Repeat the listing below line by line, exactly, leaving its pictures behind.

Exercise inputs —
◆ ◆ ◆ ◆

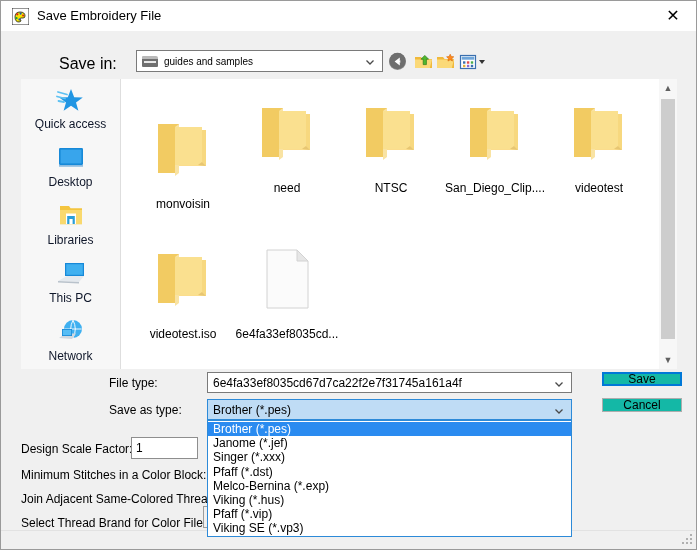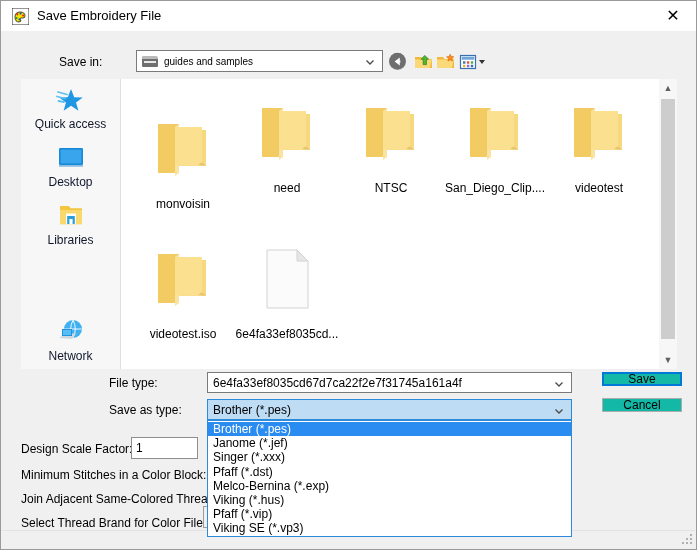--- a/index.html
+++ b/index.html
@@ -76,7 +76,7 @@
   #savein-label {
     position: absolute;
     left: 58px; top: 54px;
-    font-size: 12px;
+    font-size: 16px;
     white-space: nowrap;
     text-align: center;
   }

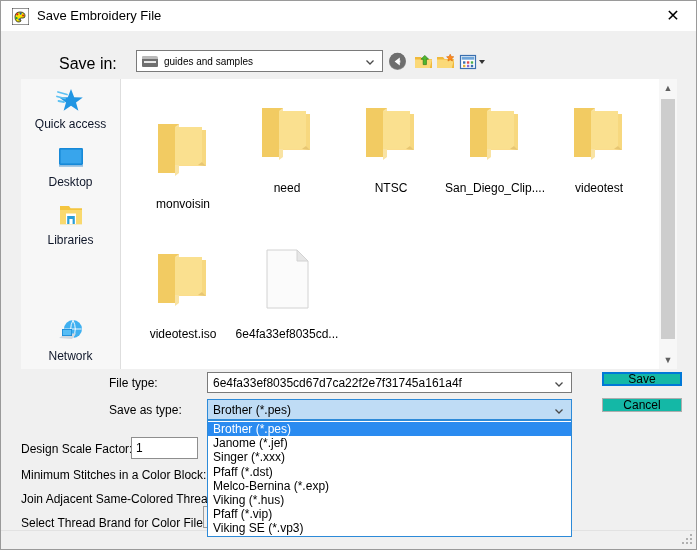--- a/index.html
+++ b/index.html
@@ -524,6 +524,17 @@
       <div class="place-label">Libraries</div>
     </div>
 
+    <div class="place-item" style="top:176px;">
+      <div class="place-icon">
+        <svg width="34" height="30" viewBox="0 0 34 30">
+          <path d="M11 4 L30 4 L30 17 L11 17 Z" fill="#1789d8"></path>
+          <path d="M12.2 5.2 L28.8 5.2 L28.8 15.8 L12.2 15.8 Z" fill="#3fb0f0"></path>
+          <path d="M4 22 L13 17 L30 17 L25 23 Z" fill="#e4e9ee"></path>
+          <path d="M4 22 L25 23 L25 24.4 L4 23.4 Z" fill="#b9c2cb"></path>
+        </svg>
+      </div>
+      <div class="place-label">This PC</div>
+    </div>
 
     <div class="place-item" style="top:234px;">
       <div class="place-icon">

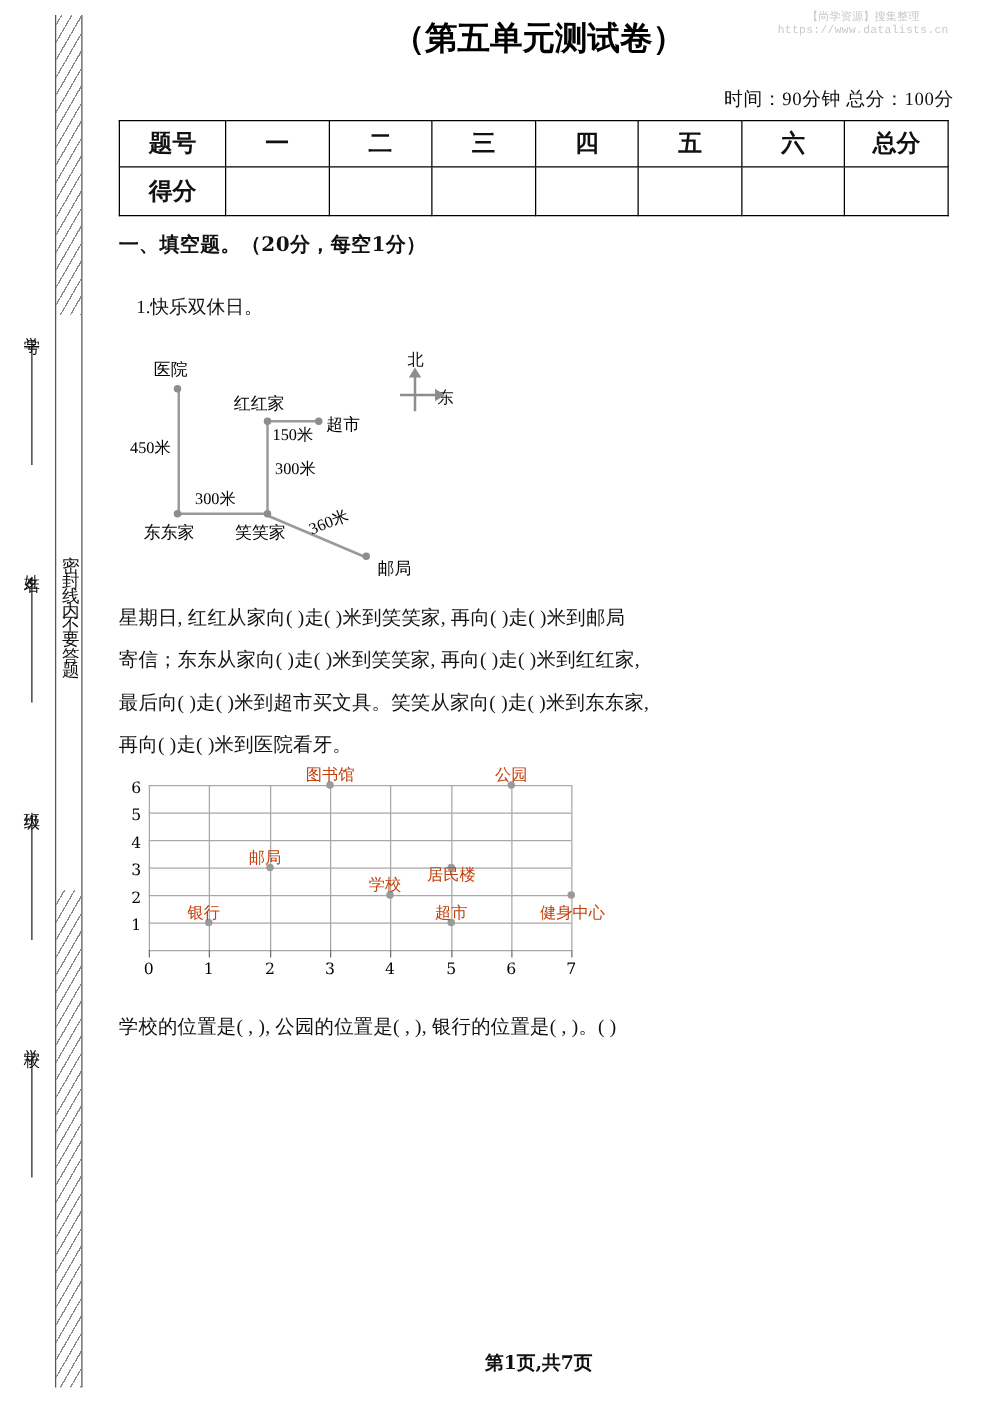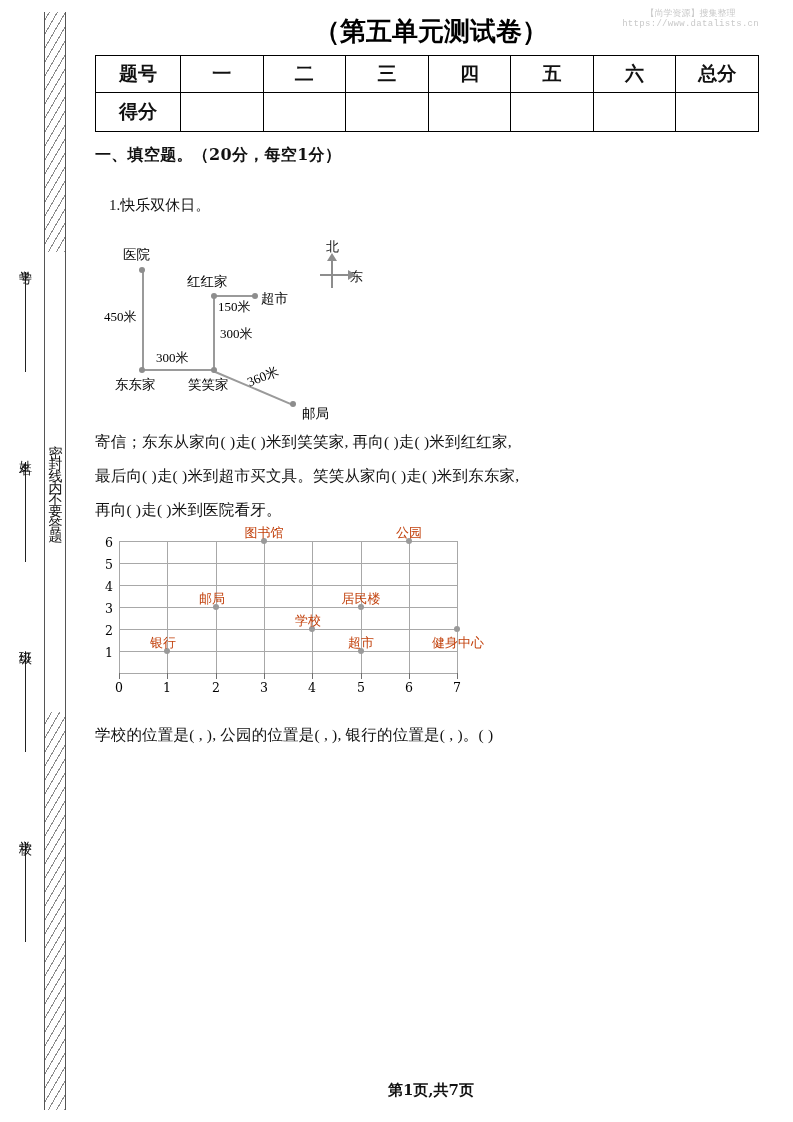--- a/index.html
+++ b/index.html
@@ -361,6 +361,7 @@
 
     <h2 class="doc-subtitle">（第五单元测试卷）</h2>
 
+    <p class="exam-meta">时间：90分钟  总分：100分</p>
 
     <table class="score-table">
       <tbody>

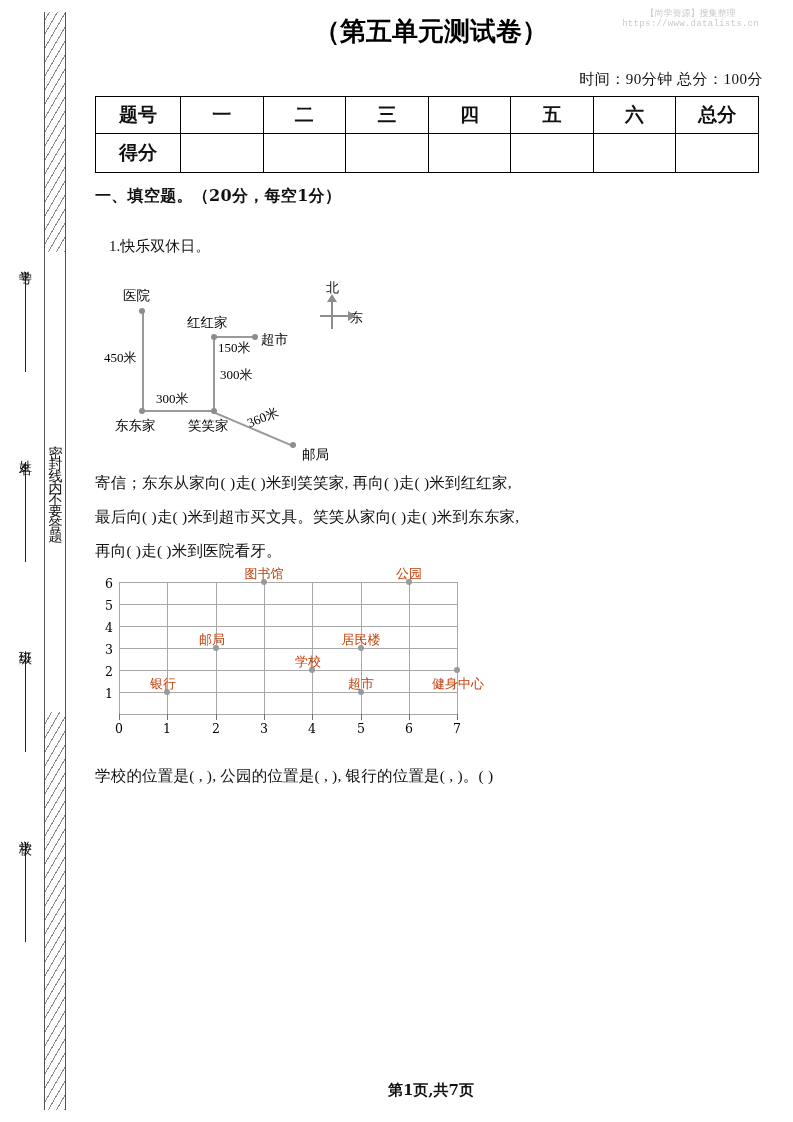--- a/index.html
+++ b/index.html
@@ -430,6 +430,7 @@
       </div>
     </div>
 
+    <p class="body-line">星期日, 红红从家向(        )走(        )米到笑笑家, 再向(        )走(        )米到邮局</p>
     <p class="body-line" style="padding-top:0;">寄信；东东从家向(        )走(        )米到笑笑家, 再向(        )走(        )米到红红家,</p>
     <p class="body-line" style="padding-top:0;">最后向(        )走(        )米到超市买文具。笑笑从家向(        )走(        )米到东东家,</p>
     <p class="body-line" style="padding-top:0;">再向(        )走(        )米到医院看牙。</p>

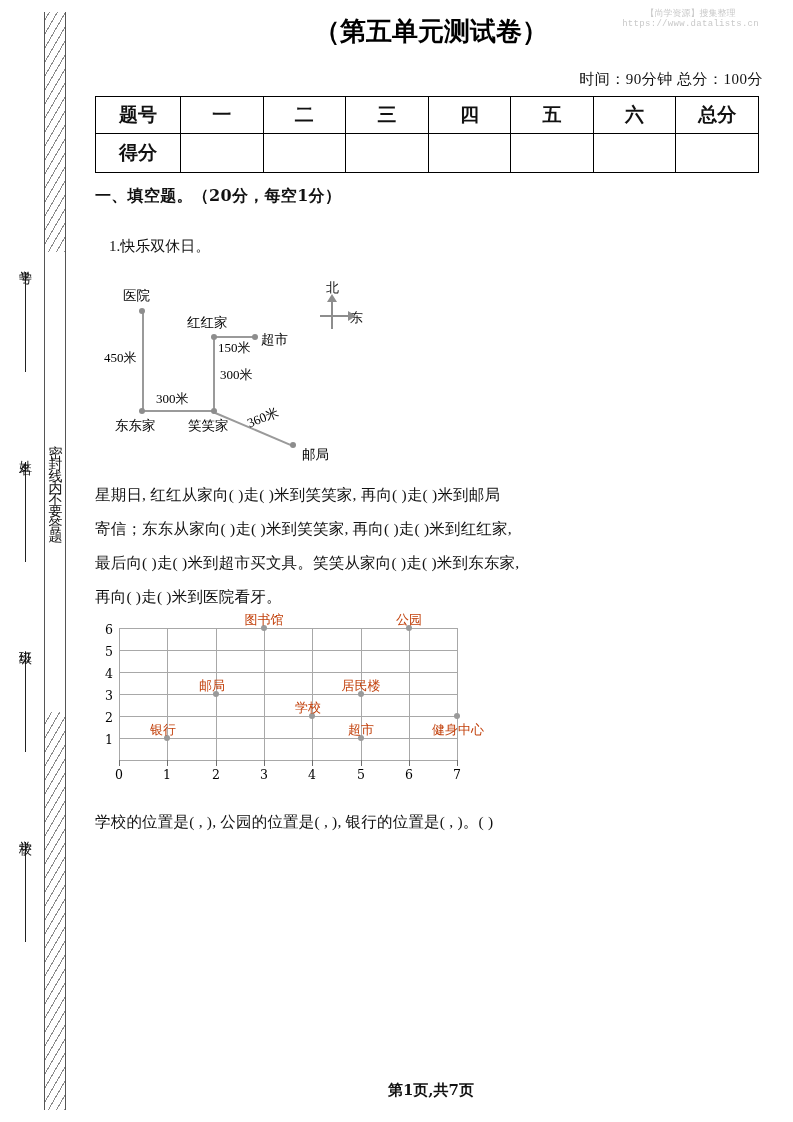--- a/index.html
+++ b/index.html
@@ -490,7 +490,7 @@
       <div class="pt-label" style="left:111px; top:57px;">邮局</div>
 
       <div class="pt" style="left:260px; top:74px;"></div>
-      <div class="pt-label" style="left:260px; top:57px;text-align:right;">居民楼</div>
+      <div class="pt-label" style="left:260px; top:71px;text-align:right;">居民楼</div>
 
       <div class="pt" style="left:211px; top:96px;"></div>
       <div class="pt-label" style="left:207px; top:79px;">学校</div>

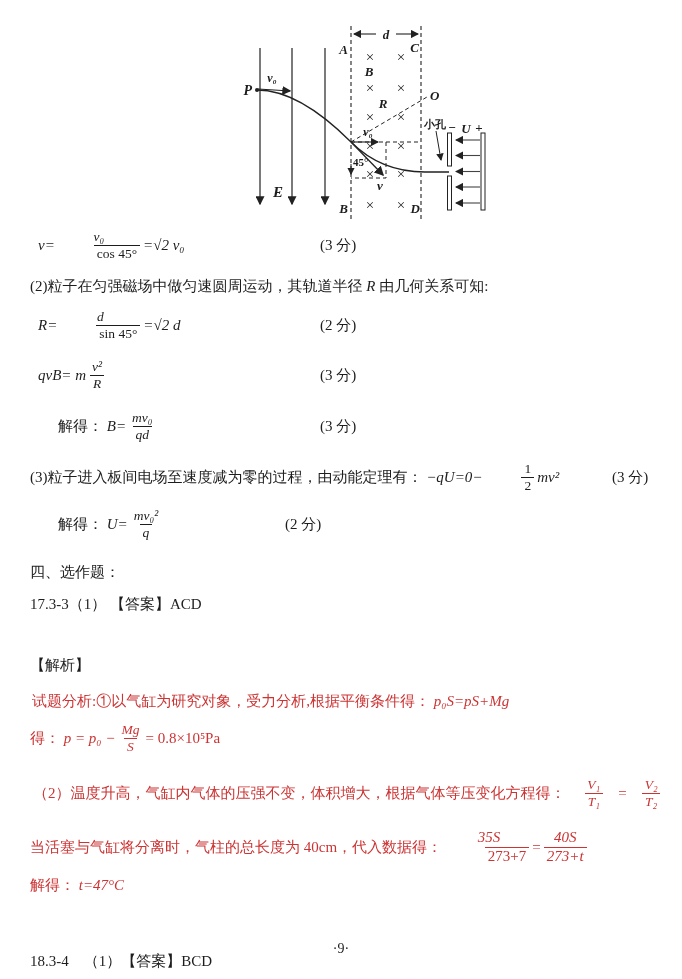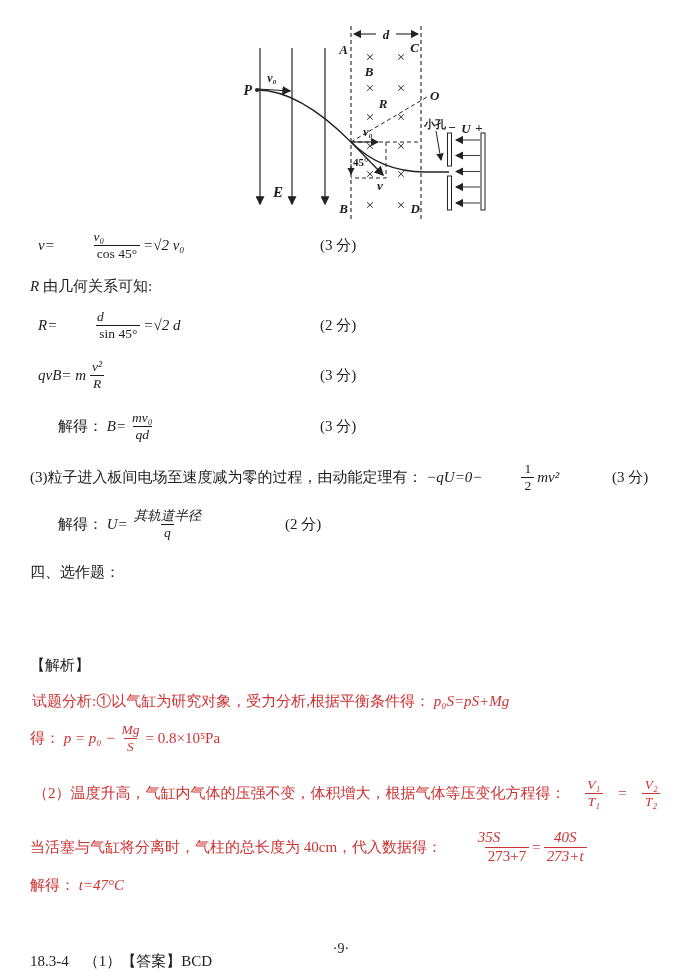--- a/index.html
+++ b/index.html
@@ -111,7 +111,7 @@
   </div>
 
   <div class="line" style="left:30px;top:277px;">
-    <span class="math">R</span><span> 由几何关系可知:</span>
+    <span>(2)粒子在匀强磁场中做匀速圆周运动，其轨道半径 </span><span class="math">R</span><span> 由几何关系可知:</span>
   </div>
 
   <div class="line" style="left:38px;top:305px;height:40px;">

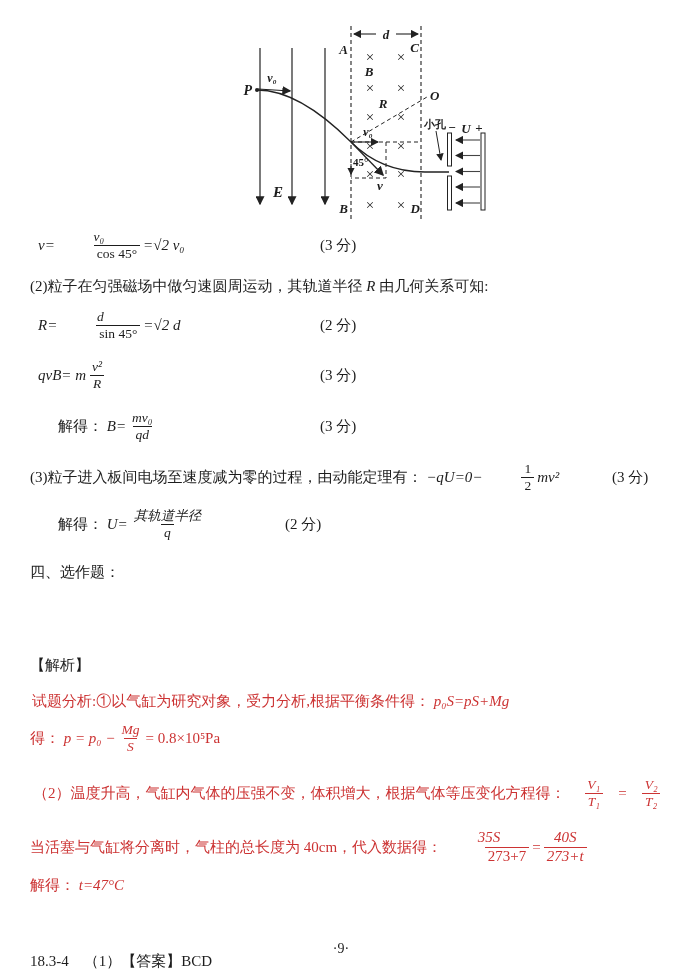--- a/index.html
+++ b/index.html
@@ -135,7 +135,7 @@
   </div>
 
   <div class="line" style="left:58px;top:502px;height:44px;">
-    <span>解得： </span><span class="math">U=</span><span class="frac"><span class="num math">其轨道半径</span><span class="den math">q</span></span>
+    <span>解得： </span><span class="math">U=</span><span class="frac"><span class="num math">mv₀²</span><span class="den math">q</span></span>
     <span class="score" style="left:227px;">(2 分)</span>
   </div>
 

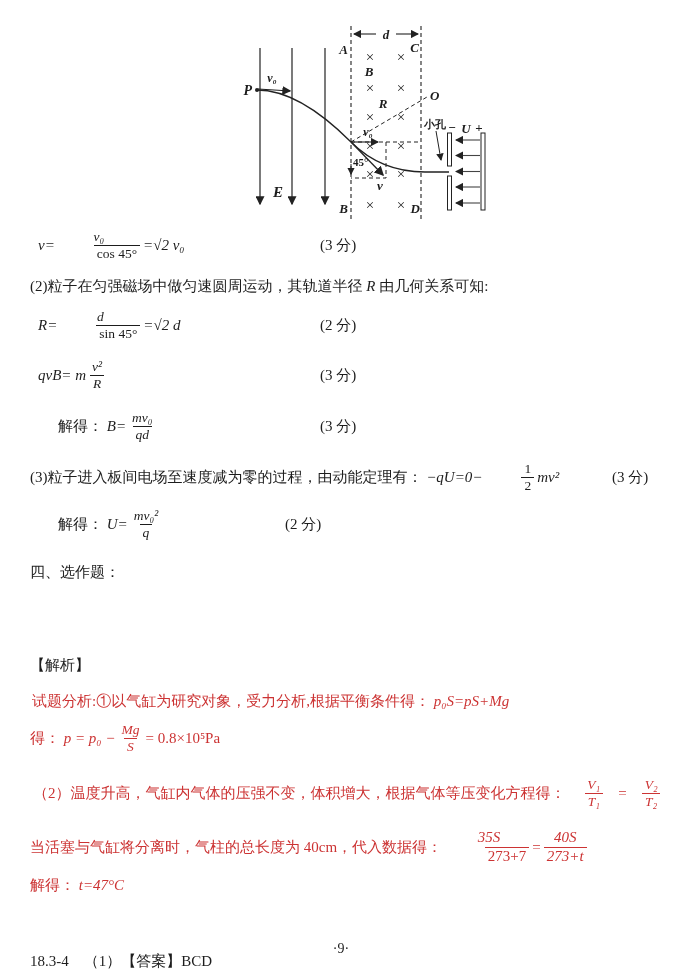--- a/index.html
+++ b/index.html
@@ -143,6 +143,9 @@
     <span>四、选作题：</span>
   </div>
 
+  <div class="line" style="left:30px;top:595px;">
+    <span>17.3-3（1） 【答案】ACD</span>
+  </div>
 
 
   <div class="line" style="left:30px;top:656px;">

◆ ◆ ◆ ◆

Response —
--- a/index.html
+++ b/index.html
@@ -76,7 +76,7 @@
   #savein-label {
     position: absolute;
     left: 58px; top: 54px;
-    font-size: 12px;
+    font-size: 16px;
     white-space: nowrap;
     text-align: center;
   }

--- a/index.html
+++ b/index.html
@@ -524,6 +524,17 @@
       <div class="place-label">Libraries</div>
     </div>
 
+    <div class="place-item" style="top:176px;">
+      <div class="place-icon">
+        <svg width="34" height="30" viewBox="0 0 34 30">
+          <path d="M11 4 L30 4 L30 17 L11 17 Z" fill="#1789d8"></path>
+          <path d="M12.2 5.2 L28.8 5.2 L28.8 15.8 L12.2 15.8 Z" fill="#3fb0f0"></path>
+          <path d="M4 22 L13 17 L30 17 L25 23 Z" fill="#e4e9ee"></path>
+          <path d="M4 22 L25 23 L25 24.4 L4 23.4 Z" fill="#b9c2cb"></path>
+        </svg>
+      </div>
+      <div class="place-label">This PC</div>
+    </div>
 
     <div class="place-item" style="top:234px;">
       <div class="place-icon">

--- a/index.html
+++ b/index.html
@@ -361,6 +361,7 @@
 
     <h2 class="doc-subtitle">（第五单元测试卷）</h2>
 
+    <p class="exam-meta">时间：90分钟  总分：100分</p>
 
     <table class="score-table">
       <tbody>

--- a/index.html
+++ b/index.html
@@ -430,6 +430,7 @@
       </div>
     </div>
 
+    <p class="body-line">星期日, 红红从家向(        )走(        )米到笑笑家, 再向(        )走(        )米到邮局</p>
     <p class="body-line" style="padding-top:0;">寄信；东东从家向(        )走(        )米到笑笑家, 再向(        )走(        )米到红红家,</p>
     <p class="body-line" style="padding-top:0;">最后向(        )走(        )米到超市买文具。笑笑从家向(        )走(        )米到东东家,</p>
     <p class="body-line" style="padding-top:0;">再向(        )走(        )米到医院看牙。</p>

--- a/index.html
+++ b/index.html
@@ -490,7 +490,7 @@
       <div class="pt-label" style="left:111px; top:57px;">邮局</div>
 
       <div class="pt" style="left:260px; top:74px;"></div>
-      <div class="pt-label" style="left:260px; top:57px;text-align:right;">居民楼</div>
+      <div class="pt-label" style="left:260px; top:71px;text-align:right;">居民楼</div>
 
       <div class="pt" style="left:211px; top:96px;"></div>
       <div class="pt-label" style="left:207px; top:79px;">学校</div>

--- a/index.html
+++ b/index.html
@@ -111,7 +111,7 @@
   </div>
 
   <div class="line" style="left:30px;top:277px;">
-    <span class="math">R</span><span> 由几何关系可知:</span>
+    <span>(2)粒子在匀强磁场中做匀速圆周运动，其轨道半径 </span><span class="math">R</span><span> 由几何关系可知:</span>
   </div>
 
   <div class="line" style="left:38px;top:305px;height:40px;">

--- a/index.html
+++ b/index.html
@@ -135,7 +135,7 @@
   </div>
 
   <div class="line" style="left:58px;top:502px;height:44px;">
-    <span>解得： </span><span class="math">U=</span><span class="frac"><span class="num math">其轨道半径</span><span class="den math">q</span></span>
+    <span>解得： </span><span class="math">U=</span><span class="frac"><span class="num math">mv₀²</span><span class="den math">q</span></span>
     <span class="score" style="left:227px;">(2 分)</span>
   </div>
 

--- a/index.html
+++ b/index.html
@@ -143,6 +143,9 @@
     <span>四、选作题：</span>
   </div>
 
+  <div class="line" style="left:30px;top:595px;">
+    <span>17.3-3（1） 【答案】ACD</span>
+  </div>
 
 
   <div class="line" style="left:30px;top:656px;">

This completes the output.